» **GOAL OF THE EXERCISE**
Reproduce, exactly as they appear, the line containing "(483, 930) none -> (996, 527) //" and every line after it, ending with the last line of the records.

Top of SOURCE RECORDS

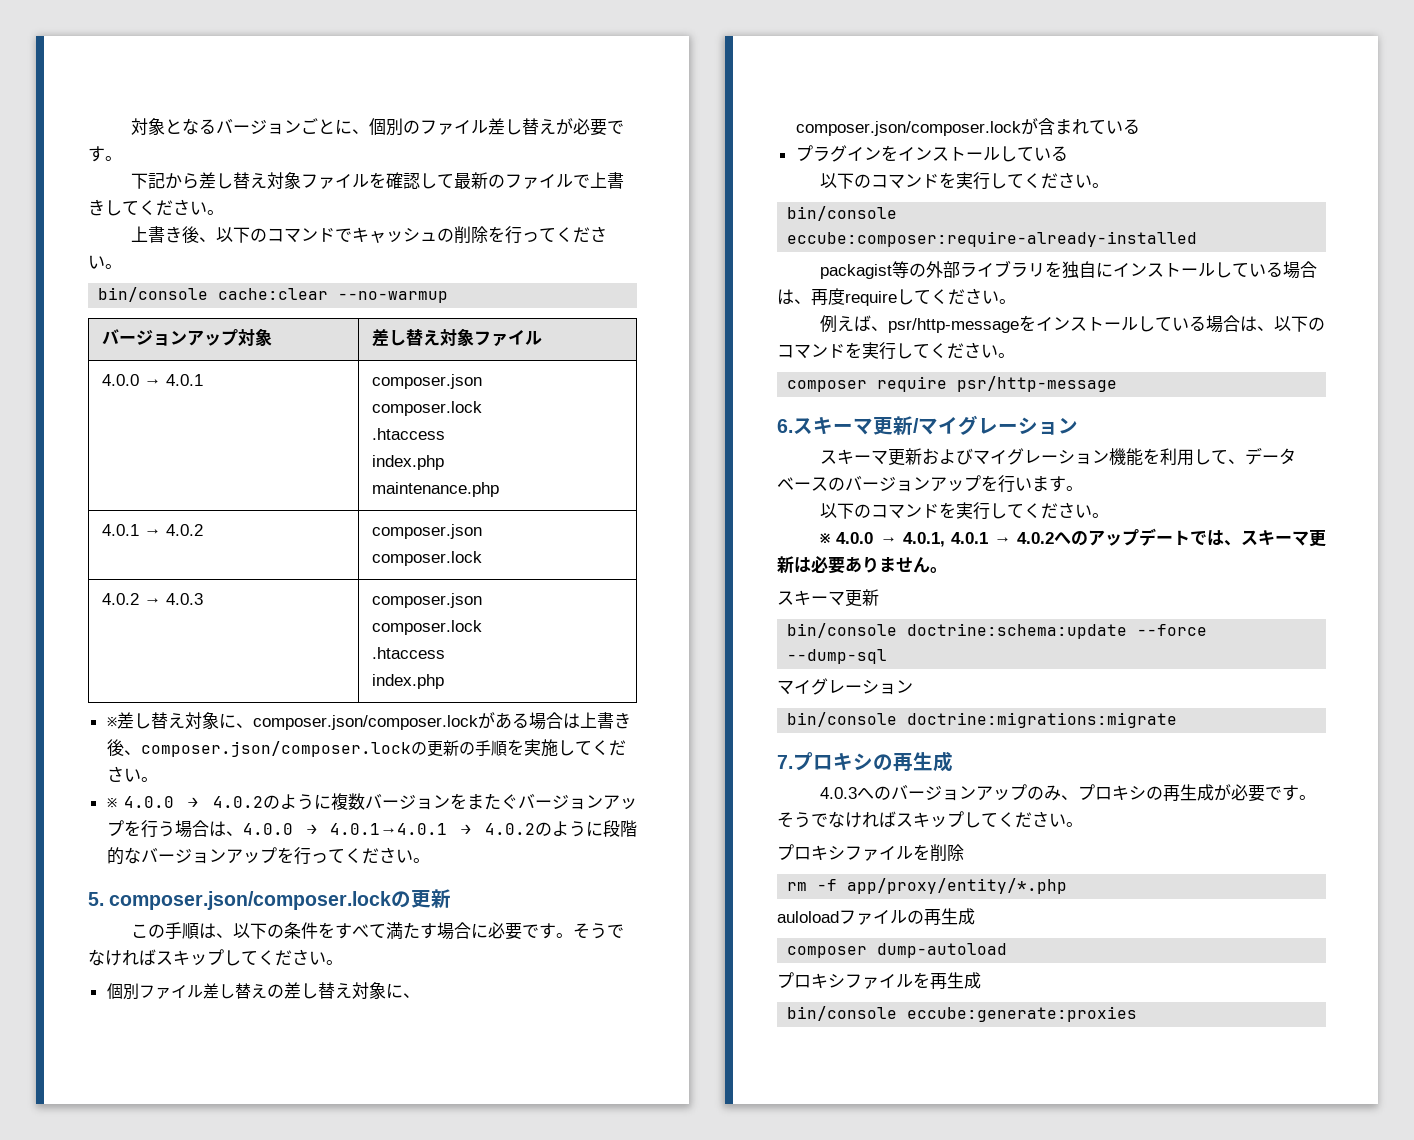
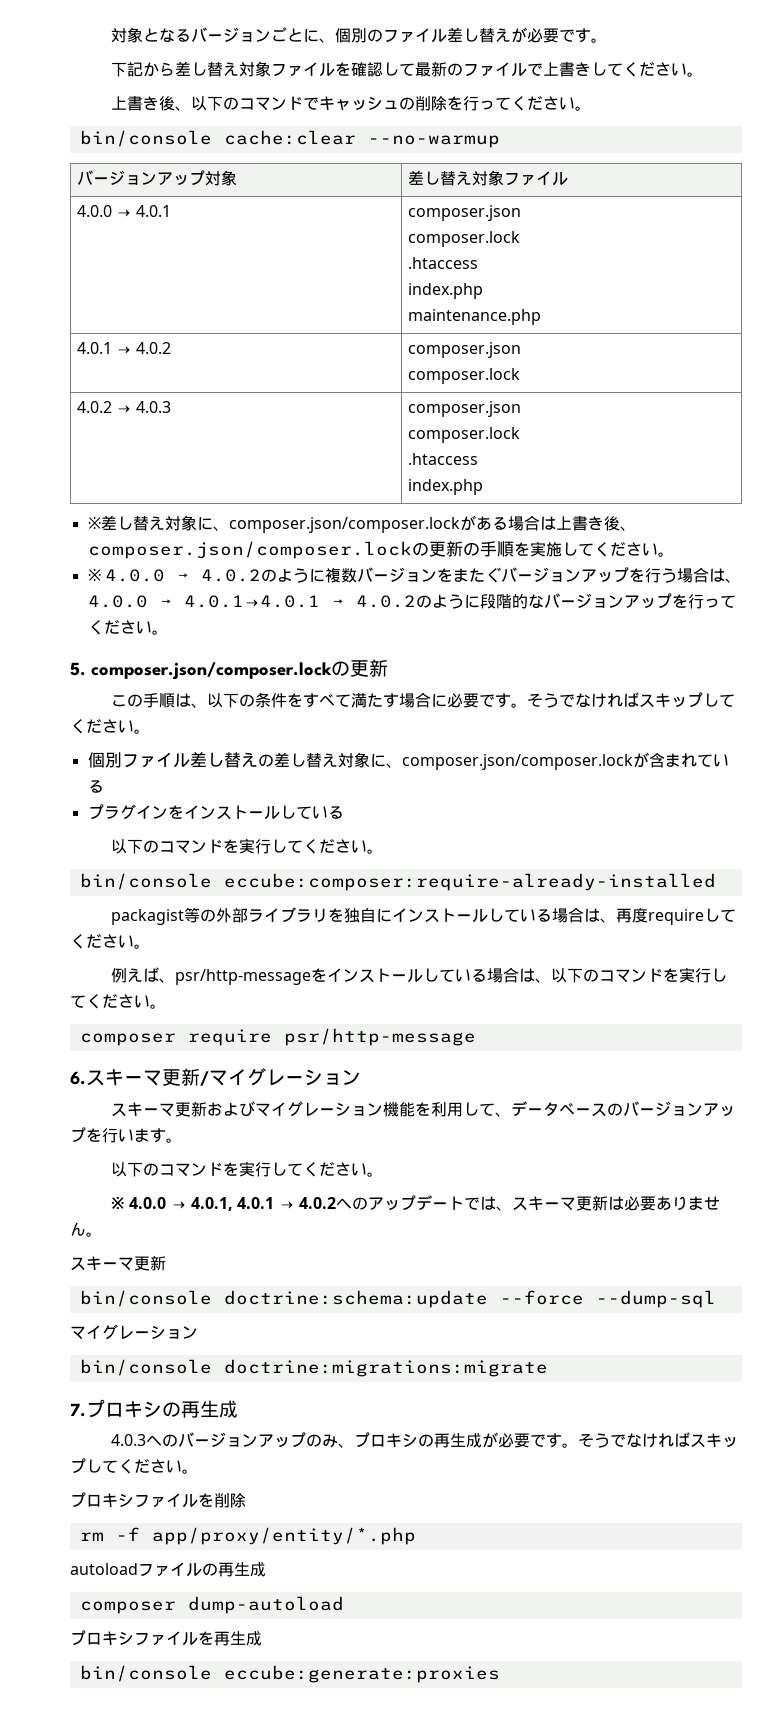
[777,911,839,923] auloload -> [70,1563,138,1575] autoload

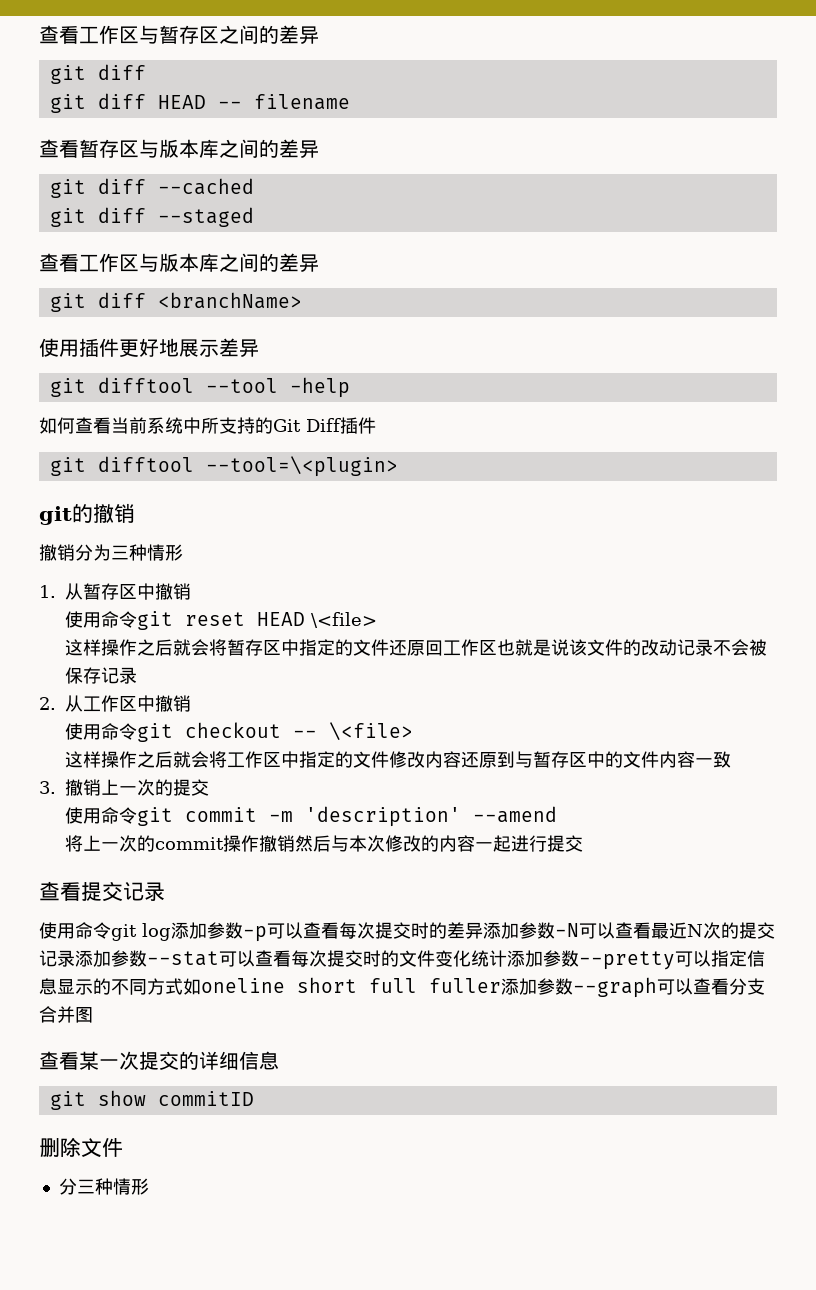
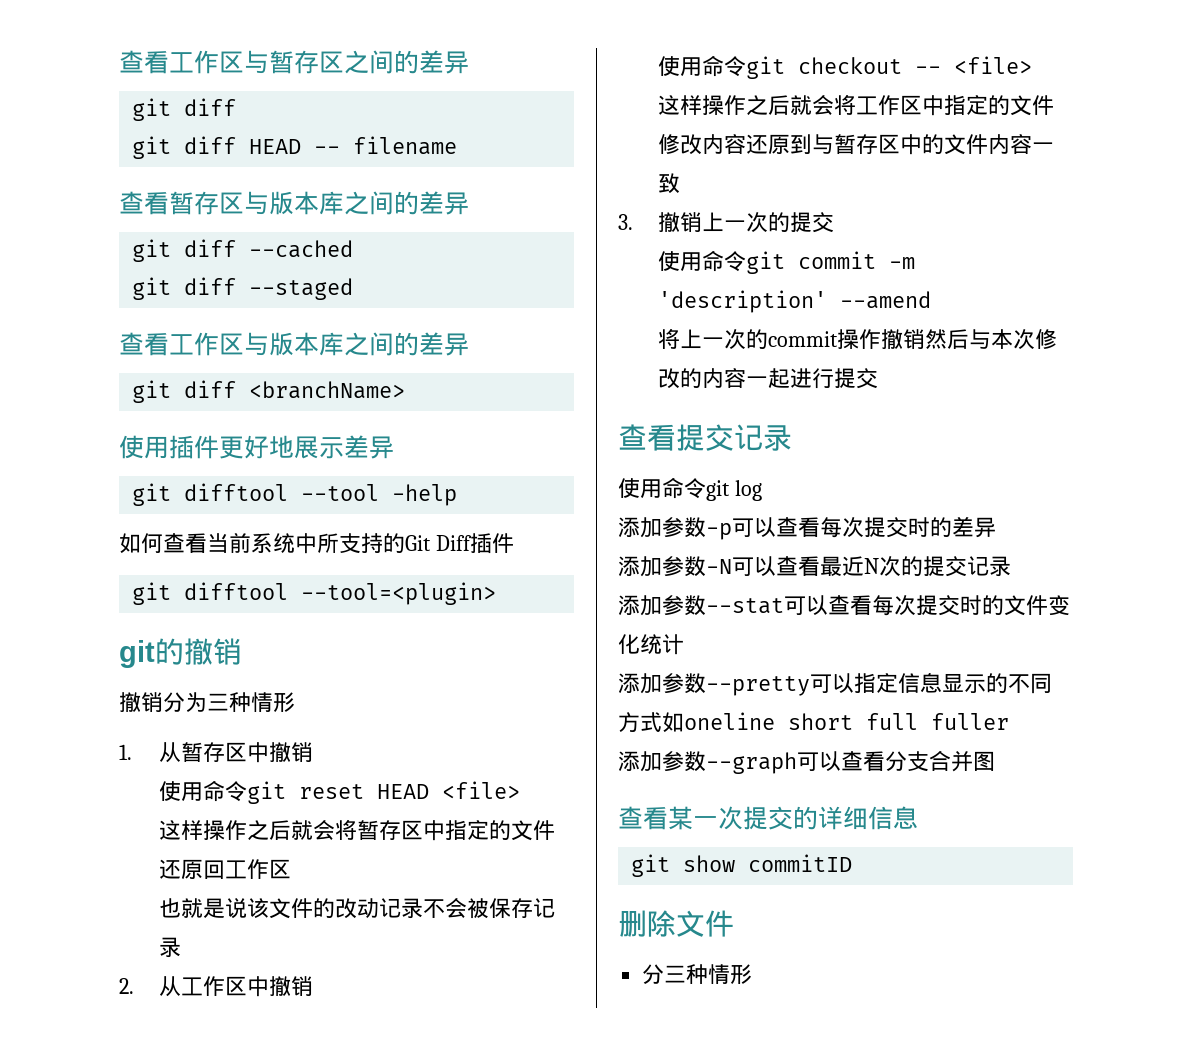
[205,456,398,477] --tool=\<plugin> -> [301,582,497,605] --tool=<plugin>
[311,612,378,628] \<file> -> [442,781,521,799] <file>
(498, 647) none -> (292, 869) //
[329,722,414,740] \<file> -> [954,56,1033,74] <file>
(171, 932) none -> (762, 490) //
(483, 930) none -> (996, 527) //
(75, 958) none -> (1011, 566) //
(507, 958) none -> (684, 644) //
(501, 985) none -> (1009, 721) //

Bottom of SOURCE RECORDS

» **FINISHED TASK**
(483, 930) none -> (996, 527) //
(75, 958) none -> (1011, 566) //
(507, 958) none -> (684, 644) //
(501, 985) none -> (1009, 721) //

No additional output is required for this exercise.